Finanzielle Unterstützung für die Ostvereine?

Es ist wie in der Politik und der Wirtschaft ein viel diskutiertes Thema in Deutschland.  Sind Gebiete, Firmen oder eben Vereine in den neuen Bundesländern benachteiligt im Vergleich zum Westen und wenn ja, sollte man solche Probleme mit finanzieller Untersützung beheben? Bei dieser Thematik schaltete sich kürzlich der Präsident des Halleschen FC, Michael Schädlich, ein und forderte eben solche Unterstützung für Vereine im Osten, um sie zumindest im Unterhaus des deutschen Fußballs finanziell wettbewerbsfähig zu machen.

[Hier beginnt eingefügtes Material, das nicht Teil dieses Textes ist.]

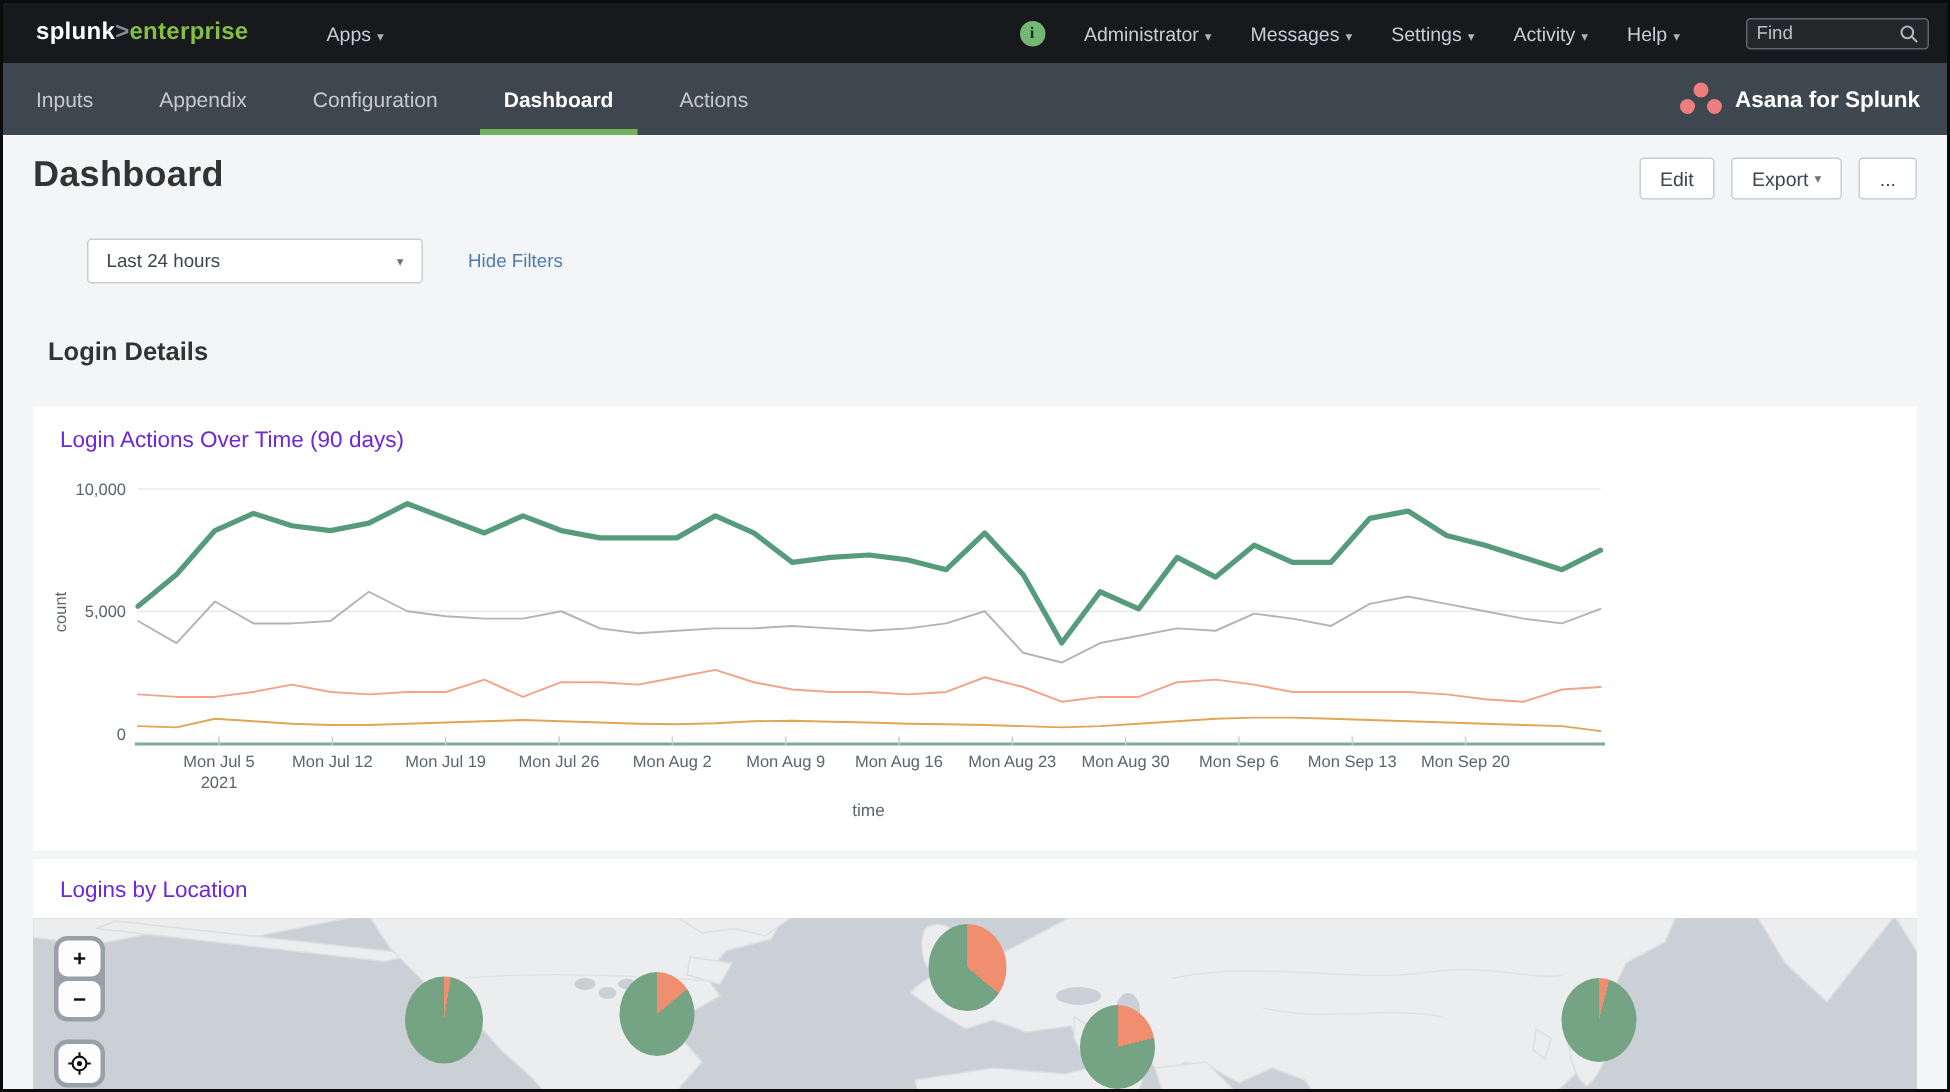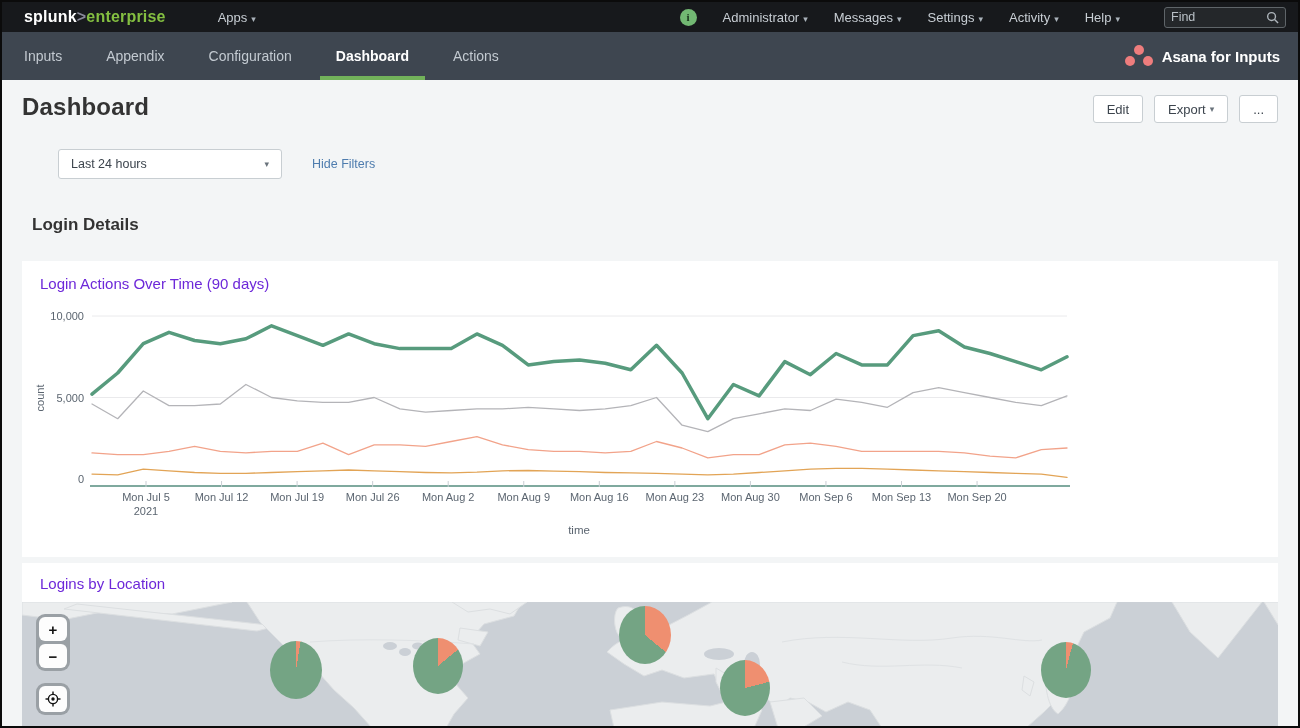--- a/index.html
+++ b/index.html
@@ -8,7 +8,7 @@
   .frame { width:1300px; height:728px; border:2px solid #0b0b0b; background:#f3f5f6; overflow:hidden; position:relative; }
 
   
-  .topbar { height:30px; background:#17191c; display:flex; align-items:center; padding:0 12px 0 22px; color:#c8ced4; font-size:13px; }
+  .topbar { height:40px; background:#17191c; display:flex; align-items:center; padding:0 12px 0 22px; color:#c8ced4; font-size:13px; }
   .logo { font-size:16px; letter-spacing:.2px; white-space:nowrap; }
   .logo .s { color:#fff; font-weight:bold; }
   .logo .gt { color:#889; font-weight:bold; }

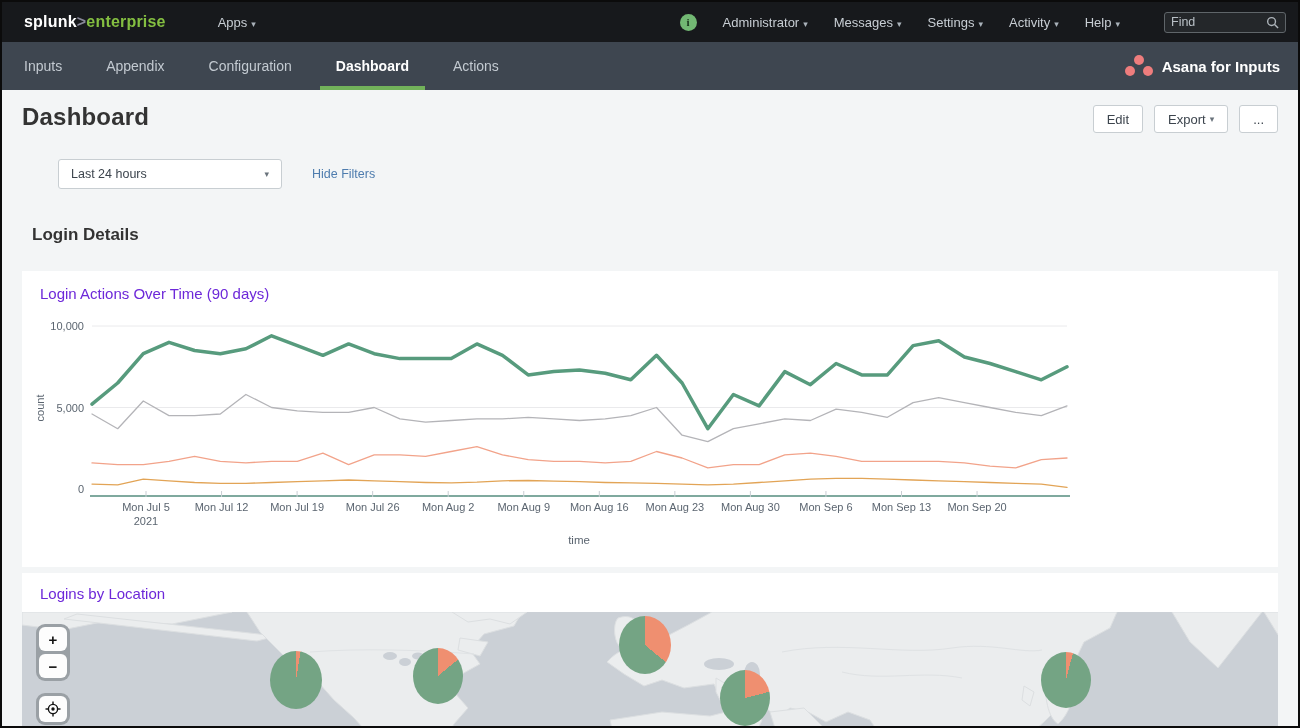--- a/index.html
+++ b/index.html
@@ -107,7 +107,7 @@
           <i></i>
           <i></i>
         </span>
-      <span>Asana for Inputs</span>
+      <span>Asana for Splunk</span>
     </div>
   </div>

DFB und Wirtschaft in der Pflicht

Um diese Hilfen zu ermöglichen erwägt Schädlich in der "Mitteldeutschen Zeitung" das Einschreiten des DFB und der Wirtschaft der alten Bundesländer, um ein Budget von ca. 10 Mio. Euro zu erhalten, dass nach Kriterien des DFB verteilt werden könnte. Die Unterstüzung der Nachwuchsleistungszentren, die der DFB vor einiger Zeit beschlossen hatte, sollte man auch im Osten ausbauen. Es sei zwar unumgänglich, dass die Vereine vernünftig wirtschafteten, doch würde es gerade in der 3. Liga einigen Vereinen das Leben deutlich erleichtern, wenn sie gefördert würden. Da es in Westdeutschland und der Wirtschaft solche Untersützungen schon gäbe, sei es nun auch an der Zeit dies in ganz Deutschland umzusetzen.